» Assigned task: Return a copy of every line in the records that includes the word "Small".

BEGIN

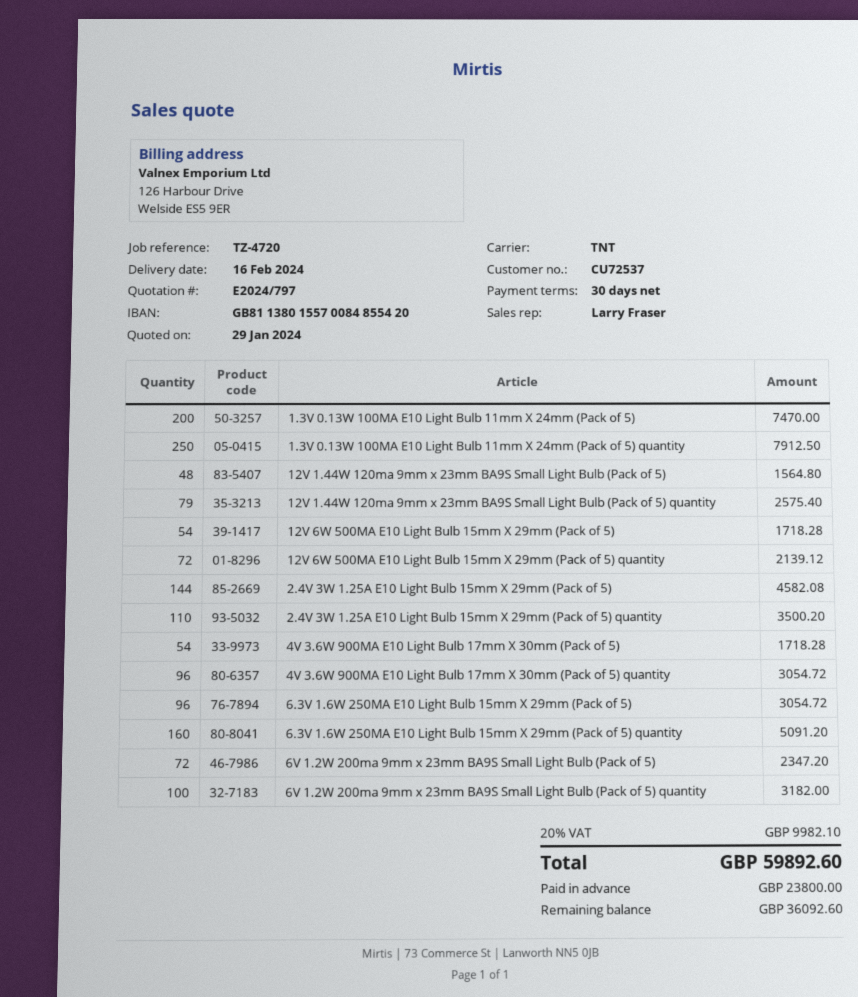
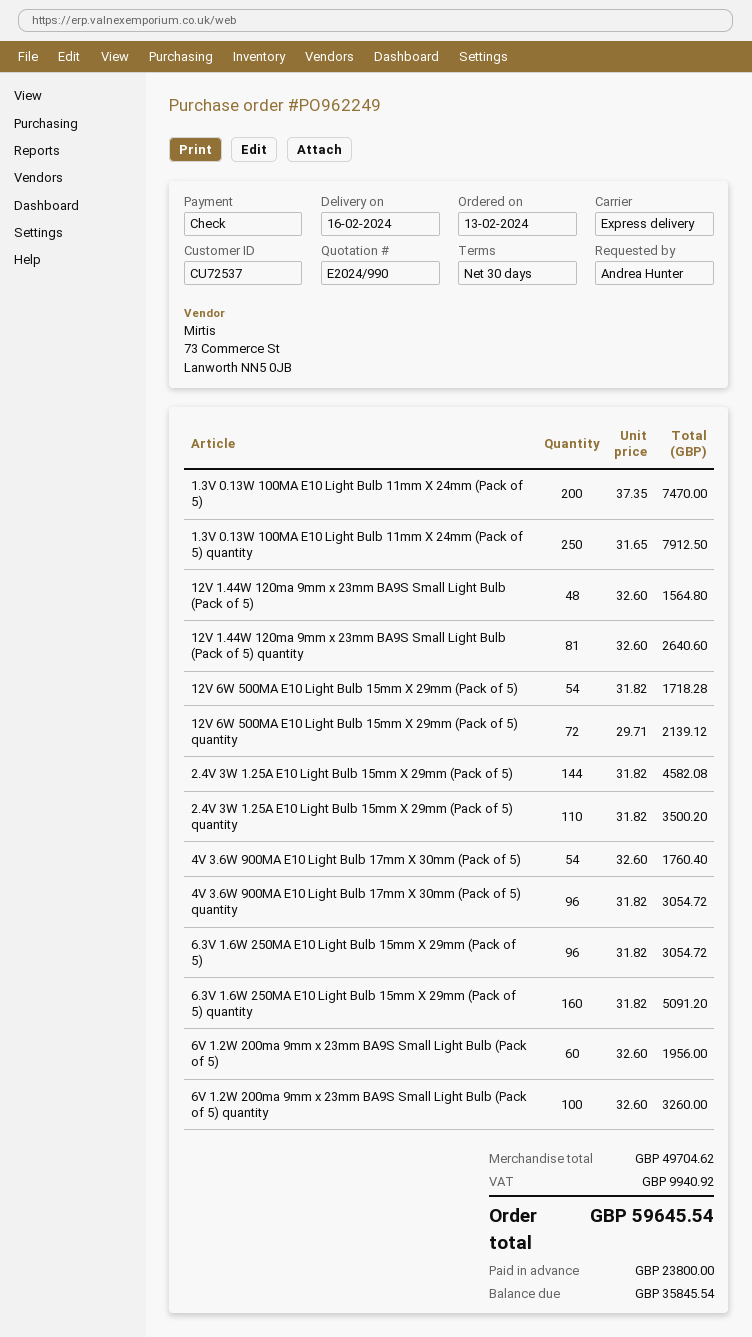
quote number: E2024/797 -> E2024/990
shipping method: TNT -> express
12V 1.44W 120ma 9mm x 23mm BA9S Small Light Bulb (Pack of 5) quantity: 79 for 2575.40 -> 81 for 2640.60
4V 3.6W 900MA E10 Light Bulb 17mm X 30mm (Pack of 5): 54 for 1718.28 -> 54 for 1760.40
6V 1.2W 200ma 9mm x 23mm BA9S Small Light Bulb (Pack of 5): 72 for 2347.20 -> 60 for 1956.00
6V 1.2W 200ma 9mm x 23mm BA9S Small Light Bulb (Pack of 5) quantity: 100 for 3182.00 -> 100 for 3260.00
tax: 9982.10 -> 9940.92
total: 59892.60 -> 59645.54
balance: 36092.60 -> 35845.54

END

» Exercise output:
12V 1.44W 120ma 9mm x 23mm BA9S Small Light Bulb (Pack of 5) quantity: 79 for 2575.40 -> 81 for 2640.60
6V 1.2W 200ma 9mm x 23mm BA9S Small Light Bulb (Pack of 5): 72 for 2347.20 -> 60 for 1956.00
6V 1.2W 200ma 9mm x 23mm BA9S Small Light Bulb (Pack of 5) quantity: 100 for 3182.00 -> 100 for 3260.00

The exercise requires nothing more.